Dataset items
**********

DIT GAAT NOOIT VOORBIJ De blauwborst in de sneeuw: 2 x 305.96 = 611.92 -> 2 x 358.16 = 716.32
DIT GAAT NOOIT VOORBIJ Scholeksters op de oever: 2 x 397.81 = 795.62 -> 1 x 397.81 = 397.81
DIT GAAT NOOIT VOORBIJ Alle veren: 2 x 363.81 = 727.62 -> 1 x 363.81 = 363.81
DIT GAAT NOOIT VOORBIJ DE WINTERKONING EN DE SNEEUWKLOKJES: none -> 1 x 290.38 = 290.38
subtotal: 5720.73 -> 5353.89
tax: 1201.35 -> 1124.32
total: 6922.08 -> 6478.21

**********

→ **Task details**
After locating the line with "subtotal: 5720.73 -> 5353.89", output that line and every later one exactly, through the end of the entries above.

→ **Completed exercise**
subtotal: 5720.73 -> 5353.89
tax: 1201.35 -> 1124.32
total: 6922.08 -> 6478.21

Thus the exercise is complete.